Escribe Angel Cabrero:
¿Cuántas veces hemos oído las quejas de los no creyentes sobre el dogmatismo de la Iglesia? Como si les interesara mucho la doctrina cristiana, que apenas conocen. Les molestan los dogmas, y evidentemente la Iglesia los tiene, pero no para ellos. Para los agnósticos la Iglesia tiene caridad y acogida, que es lo esencial de su mensaje.
En realidad quienes se quejan de dogmatismos son los que no quieren la verdad, salvo que sea la suya. No quieren ni oír hablar de una Verdad con mayúscula, y siempre les huele a imposición o a acusación, porque en el fondo lo que predomina es “yo hago lo que quiero”, que no es más que el “querer ser como dioses” ya presente en el pecado original. Siglos han pasado, pero en el fondo es el problema. Por eso negar totalmente la existencia de Dios es comprometedor, porque les gustaría ser ellos el dios de referencia.
Decía Daniel Innerarity: ‘Algo no va bien cuando la declaración de amor "te quiero" suena demasiado apodíctica e incondicional y se sustituye por un equivalente hipotético del tipo "vamos a ver si esto funciona"’. A estos extremos se llega, y es una realidad constatable, cuando uno no está dispuesto a aceptar una verdad que no sea la propia. Porque en realidad la suya si la quieren imponer. Eso es lo curioso. La Iglesia no puede decir lo que es enseñanza de siglos sobre la moralidad del matrimonio homosexual, pero los lobbies imponen incluso con violencia sus “dogmas”. Y así podríamos hablar de otros muchos temas.

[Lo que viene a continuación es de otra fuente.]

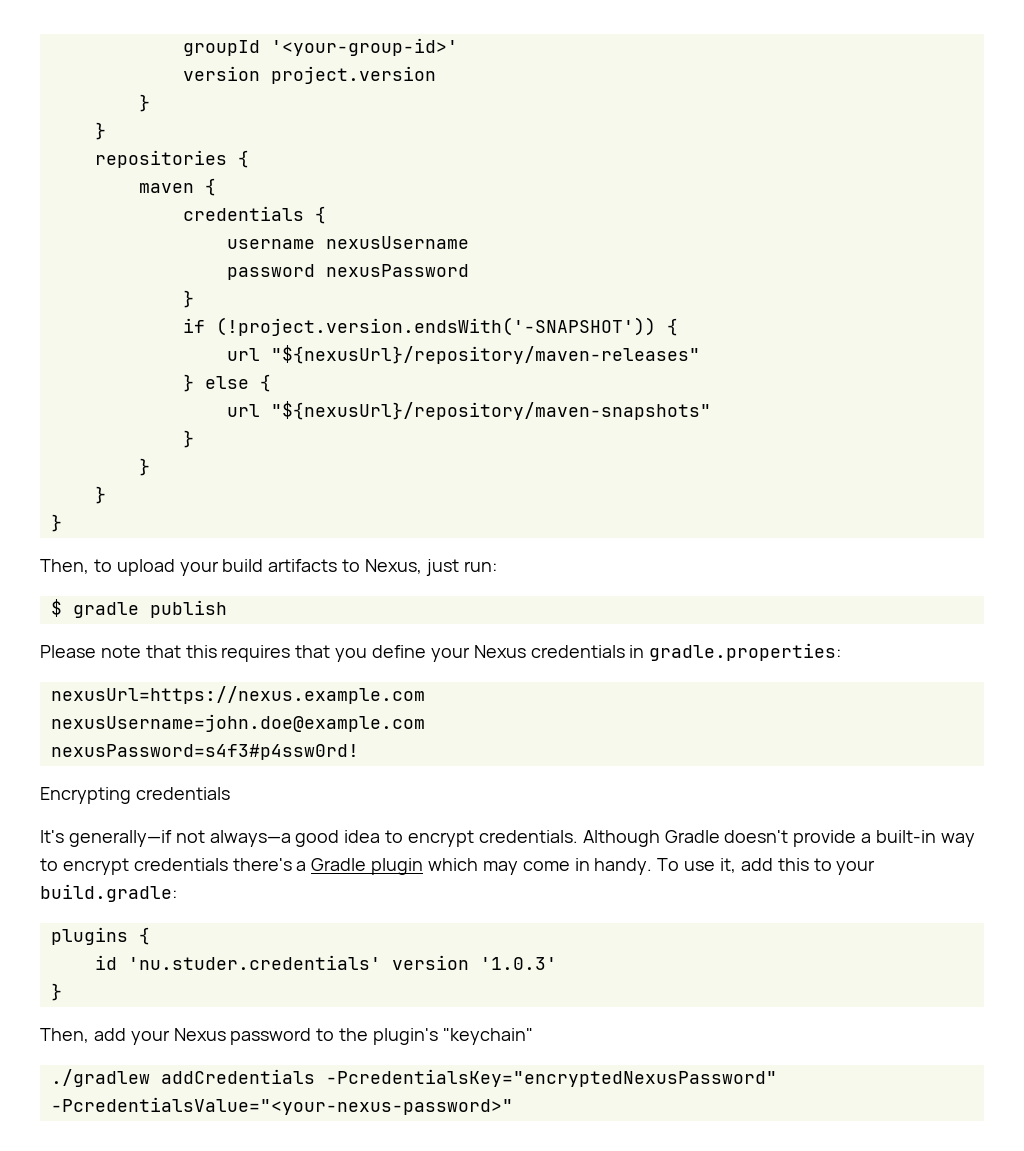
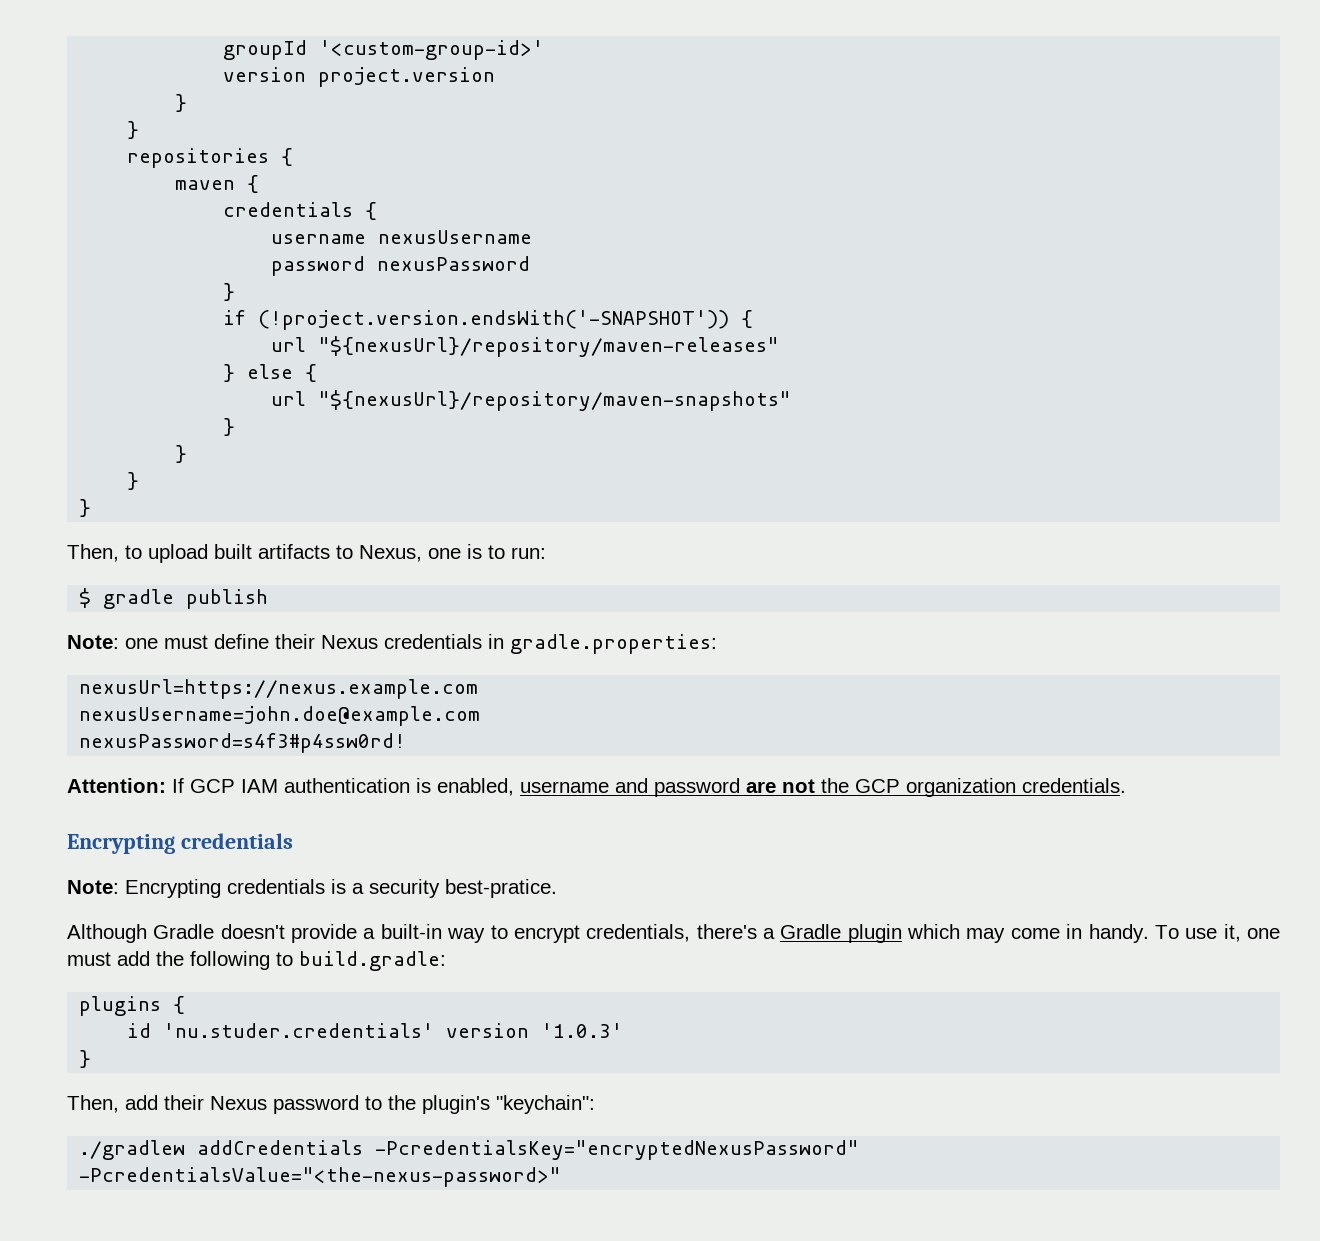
- groupId '<your-group-id>'
+ groupId '<custom-group-id>'
- Then, to upload your build artifacts to Nexus, just run:
+ Then, to upload built artifacts to Nexus, one is to run:
- Please note that this requires that you define your Nexus credentials in gradle.properties:
+ Note: one must define their Nexus credentials in gradle.properties:
+ Attention: If GCP IAM authentication is enabled, username and password are not the GCP organization credentials.
  Encrypting credentials
- It's generally—if not always—a good idea to encrypt credentials. Although Gradle doesn't provide a built-in way to encrypt credentials there's a Gradle plugin which may come in handy.
+ Note: Encrypting credentials is a security best-pratice.
+ Although Gradle doesn't provide a built-in way to encrypt credentials, there's a Gradle plugin which may come in handy.
- To use it, add this to your build.gradle:
+ To use it, one must add the following to build.gradle:
- Then, add your Nexus password to the plugin's "keychain"
+ Then, add their Nexus password to the plugin's "keychain":
- ./gradlew addCredentials -PcredentialsKey="encryptedNexusPassword" -PcredentialsValue="<your-nexus-password>"
+ ./gradlew addCredentials -PcredentialsKey="encryptedNexusPassword" -PcredentialsValue="<the-nexus-password>"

Ya lo había advertido San Juan Pablo II: “Hoy se tiende a afirmar que el agnosticismo y el relativismo escéptico son la filosofía y la actitud fundamental correspondientes a las formas políticas democráticas, y que cuantos están convencidos de conocer la verdad, y se adhieren a ella con firmeza no son fiables desde el punto de vista democrático, al no aceptar que la verdad sea determinada por la mayoría o que sea variable según los diversos equilibrios políticos. A este propósito, hay que observar que, si no existe una verdad última, la cual guía y orienta la acción política, entonces las ideas y las convicciones humanas pueden ser instrumentalizadas fácilmente para fines de poder. Una democracia sin valores se convierte con facilidad en un totalitarismo visible o encubierto, como demuestra la historia. (Centesimus annus 46).
El totalitarismo del relativismo está servido. Ellos dirán que hay que ser tolerantes. Tolerante es el que respeta a todas las personas, independientemente de sus opiniones, pero eso no quiere decir que todas las ideas sean respetables. Un cristiano no puede aceptar, por ejemplo, el aborto, no es una actitud respetable, pero al abortista procuraré ayudarle para que entienda. Esto es tolerancia. Lo otro es puro relativismo. Y el relativista que dice ser tolerante resulta que quiere imponer una verdad: “no hay ninguna verdad absoluta”.
La verdad no es algo a lo que se llegue por mano alzada, de modo asambleario. La Verdad es, y hay que buscarla, luchar por llegar a ella. También fue San Juan Pablo II quien dijo: “La voz de la conciencia ha recordado siempre sin ambigüedad que hay verdades y valores morales por los cuales se debe estar dispuestos a dar incluso la vida” (Veritatis Splendor 94).